KIRSTY: Film Noir, cults, 1960’s rock, conversations about dead friends.

How did you record it? Jono you record, mix and master Party Dozen’s songs, right?

JONO: We recorded it in our little 15sqm box in Marrickville, Sydney. Generally we’ll improvise to a loop a couple times and pick the best one. We run the sax through an amp with a DI and generally use 4-6 mics on the kit. We mix and master in house because we’re possessive and greedy.

I know when writing songs that you like to experiment and that you like to play a few different takes over loops to find what sounds best; how important are feeling and intuition in your process?

KIRSTY: The writing process is very improvisational, so I’d say feeling and intuition makes up about 90% of it. If it feels good, we’ll explore. If we like the vibe, it’ll normally make the record.

JONO: You can tell pretty quick if a song is coming together and whether it’s worth pursuing. Once we’ve made a loop, you can envision the song and if that sounds good in your mind, it’s likely to sound good in reality. There’s only ever been a couple of jams that got to the jam phase and didn’t make it.

Were there any risks you feel you took while making the album? Or any happy accidents from the process that made it on to the album?

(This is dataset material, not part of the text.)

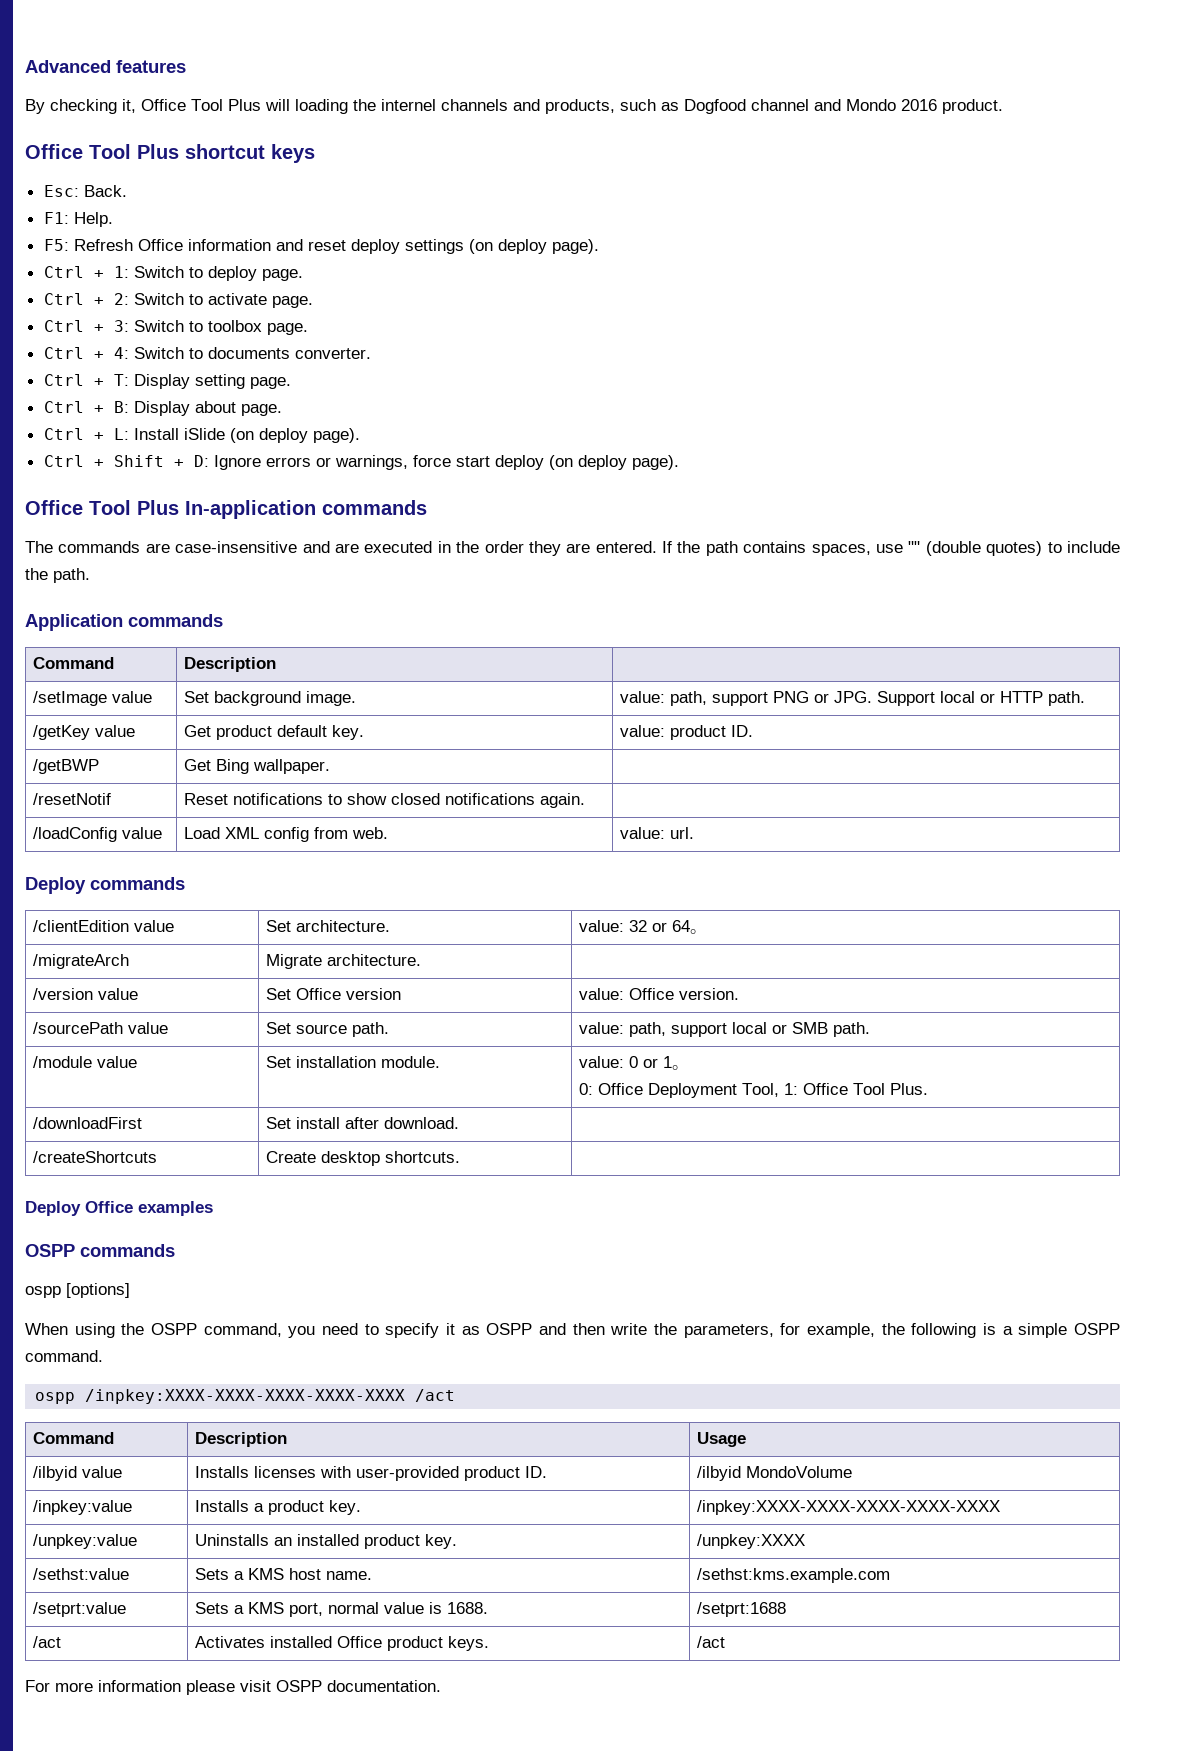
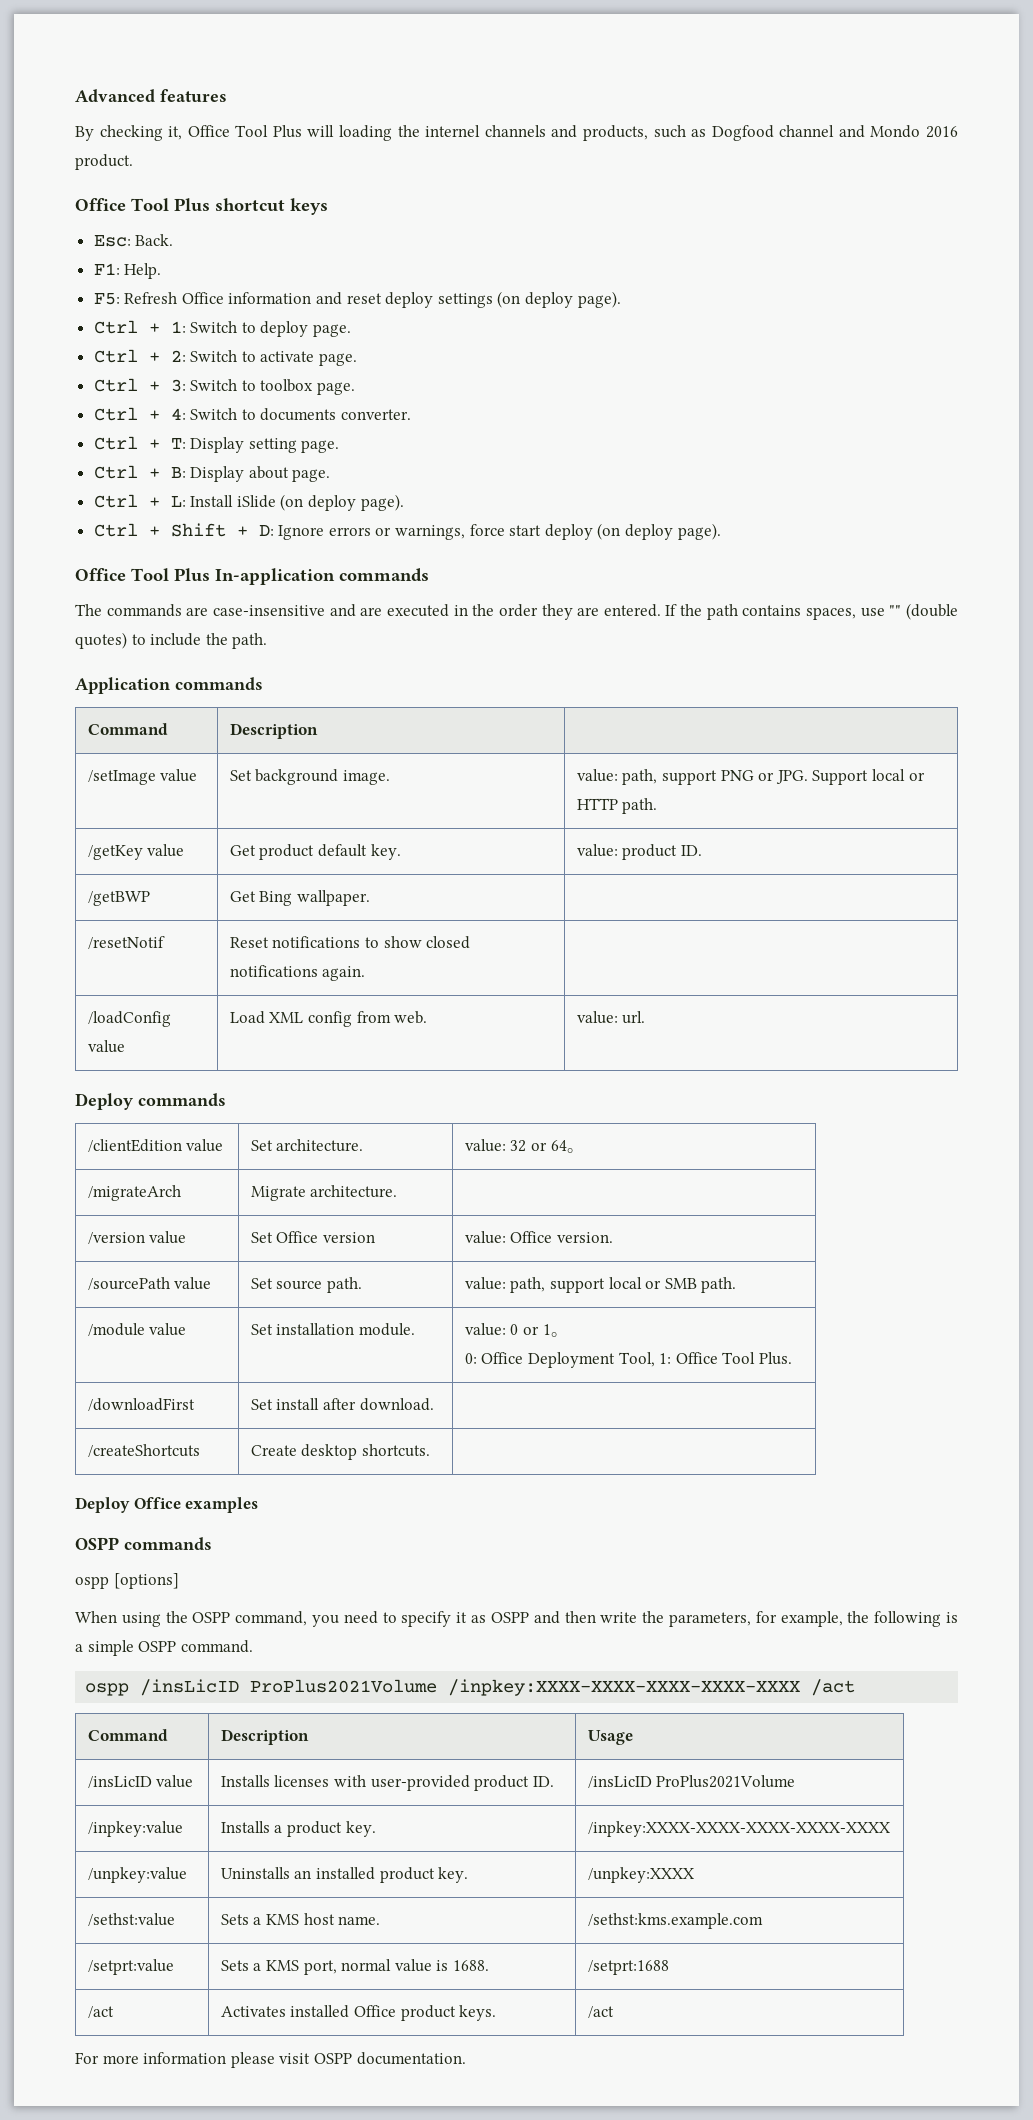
- ospp /inpkey:XXXX-XXXX-XXXX-XXXX-XXXX /act
+ ospp /insLicID ProPlus2021Volume /inpkey:XXXX-XXXX-XXXX-XXXX-XXXX /act
- /ilbyid value | Installs licenses with user-provided product ID. | /ilbyid MondoVolume
+ /insLicID value | Installs licenses with user-provided product ID. | /insLicID ProPlus2021Volume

KIRSTY: There’s a song with no loops! Which is the first time we’ve done that, and we didn’t go into the recording aiming for that either – so I guess that’s a happy accident!

JONO: Nothing too risky. We were more focused on expanding our sonic palate. More colours to play with in the Party Dozen world. There was definitely an intentional focus on aesthetic and vibe this time around.

What gear really helped shape the sound of, Pray For Party Dozen?

KIRSTY: On my set up, I got some new pedals. A wah, a new fuzz and a couple of new delays.

JONO: I run all my loops off of a Roland SP-404, I use one crash, tighten the fuck out of my snare and try to hit everything as hard and consistent as possible.

What was one of your favourite moments of recording the new record?

KIRSTY: The opening track “World Prayer” is probably the most challenging track to listen to on the record. It was also the most fun, rule-free, throwing-shit-at-a-wall noisey tracks I’ve ever recorded.

JONO: Some songs you know just don’t feel right while you’re playing them, so it takes a few goes to get it right. But there are some songs, eg. “The Great Ape”, that feel right every time you play it. When it feels right the first time, you get this rush of excitement or a hit of some highly addictive drug.

What keeps music exciting for you?

KIRSTY: I get excited to just keep making. And trying different things. It’s not hard to keep excited with a band like PD… we can do whatever we want next.

JONO: Touring is what keeps it exciting for me. When there’s heat in the room and you can feel people’s energy on stage, nothing beats that.

As artists what are the things that you value most?

KIRSTY: I value time. Time to tour, practise, make records, hangout with friends who give me tonnes of inspiration. The more time we have as Party Dozen, the better.

JONO: I value a sense of humour, originality, and people with a sense of vision.